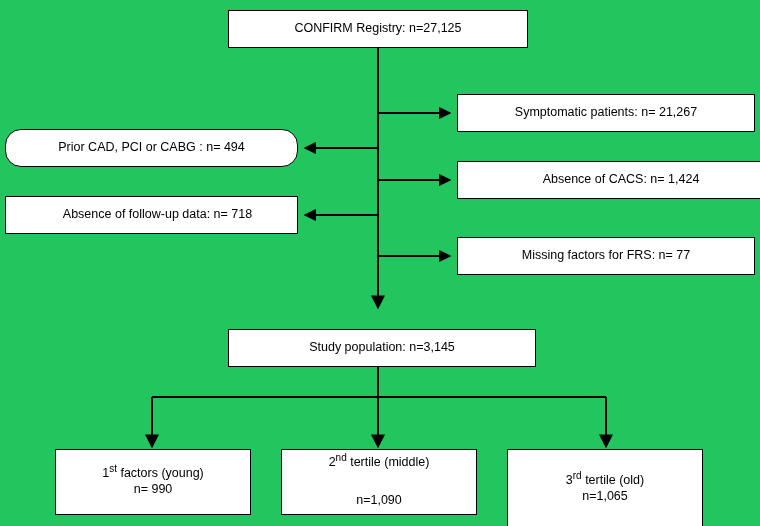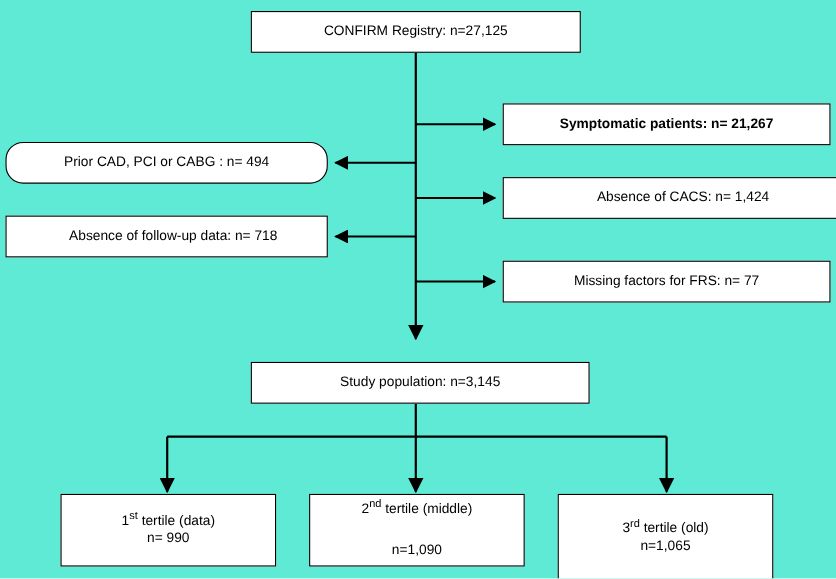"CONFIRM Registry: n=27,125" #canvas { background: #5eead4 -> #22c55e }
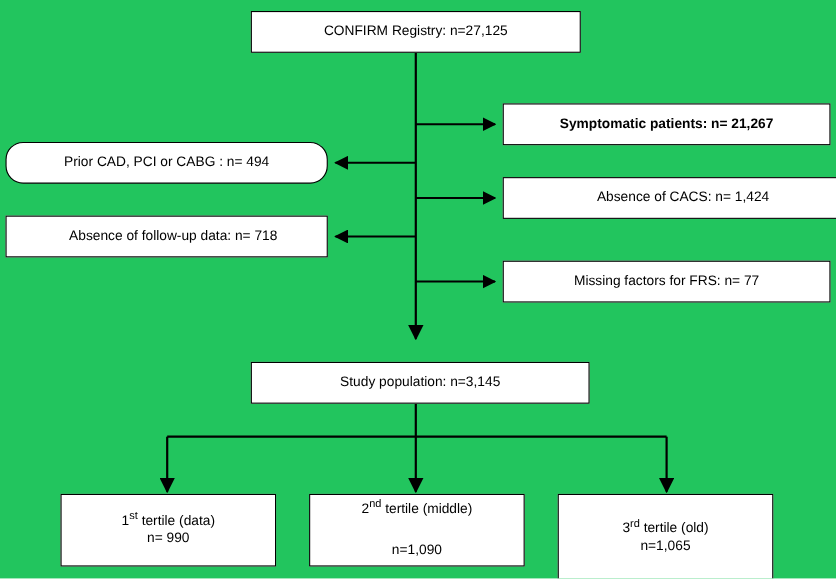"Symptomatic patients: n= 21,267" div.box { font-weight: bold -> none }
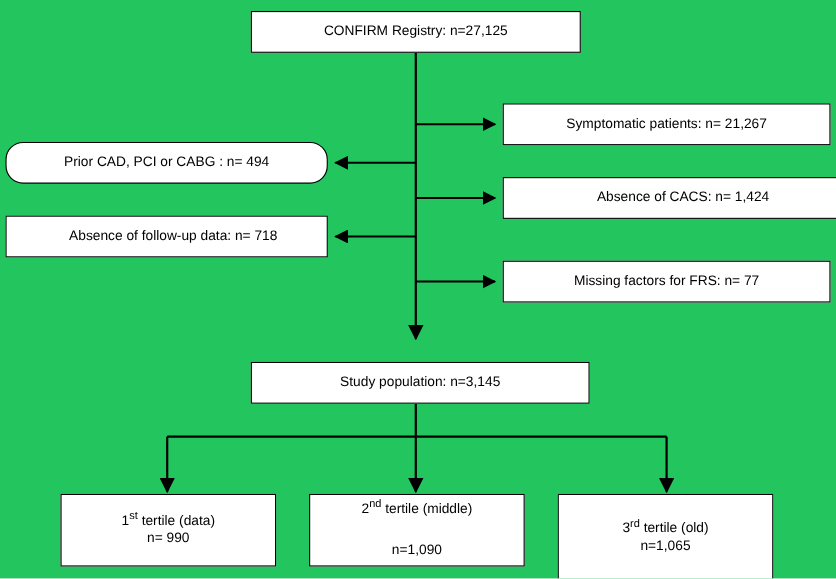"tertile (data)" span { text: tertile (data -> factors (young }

_____

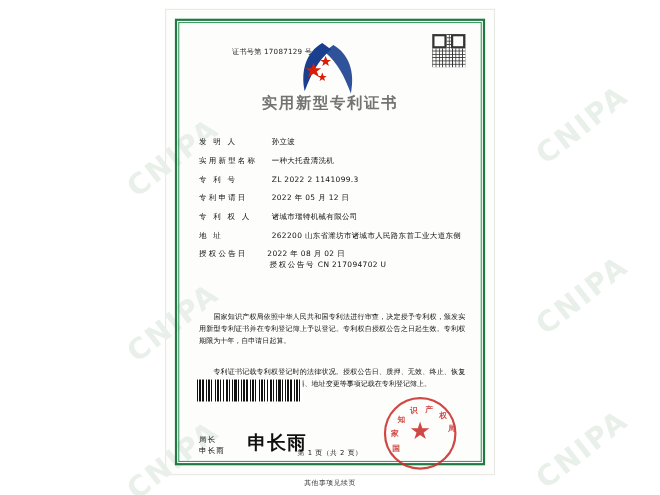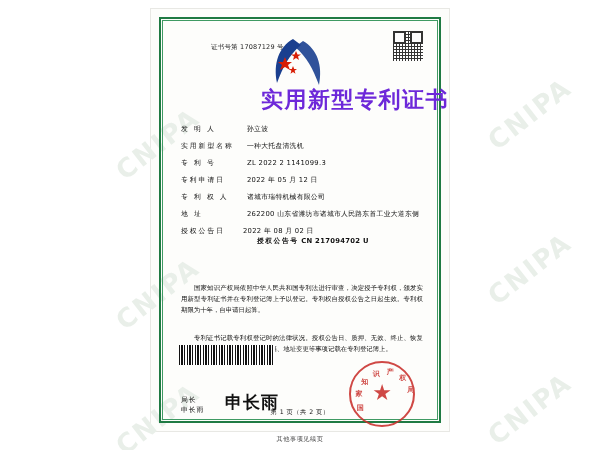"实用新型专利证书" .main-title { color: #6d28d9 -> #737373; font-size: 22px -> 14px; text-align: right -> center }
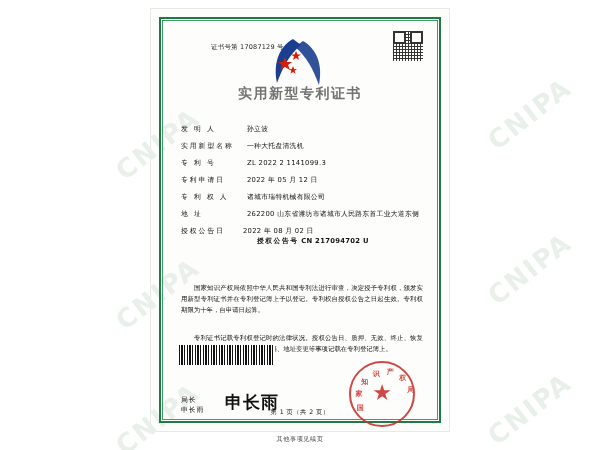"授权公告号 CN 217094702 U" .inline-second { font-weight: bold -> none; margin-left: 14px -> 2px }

_____

● **HOW TO COMPLETE THIS TASK**: Take the material above from the line containing "background: #5eead4 ->" up to and including the line containing "text: tertile (data" and retype it exactly, without any pictures.

● **ANSWER FOR THIS EXERCISE**:
"CONFIRM Registry: n=27,125" #canvas { background: #5eead4 -> #22c55e }
"Symptomatic patients: n= 21,267" div.box { font-weight: bold -> none }
"tertile (data)" span { text: tertile (data -> factors (young }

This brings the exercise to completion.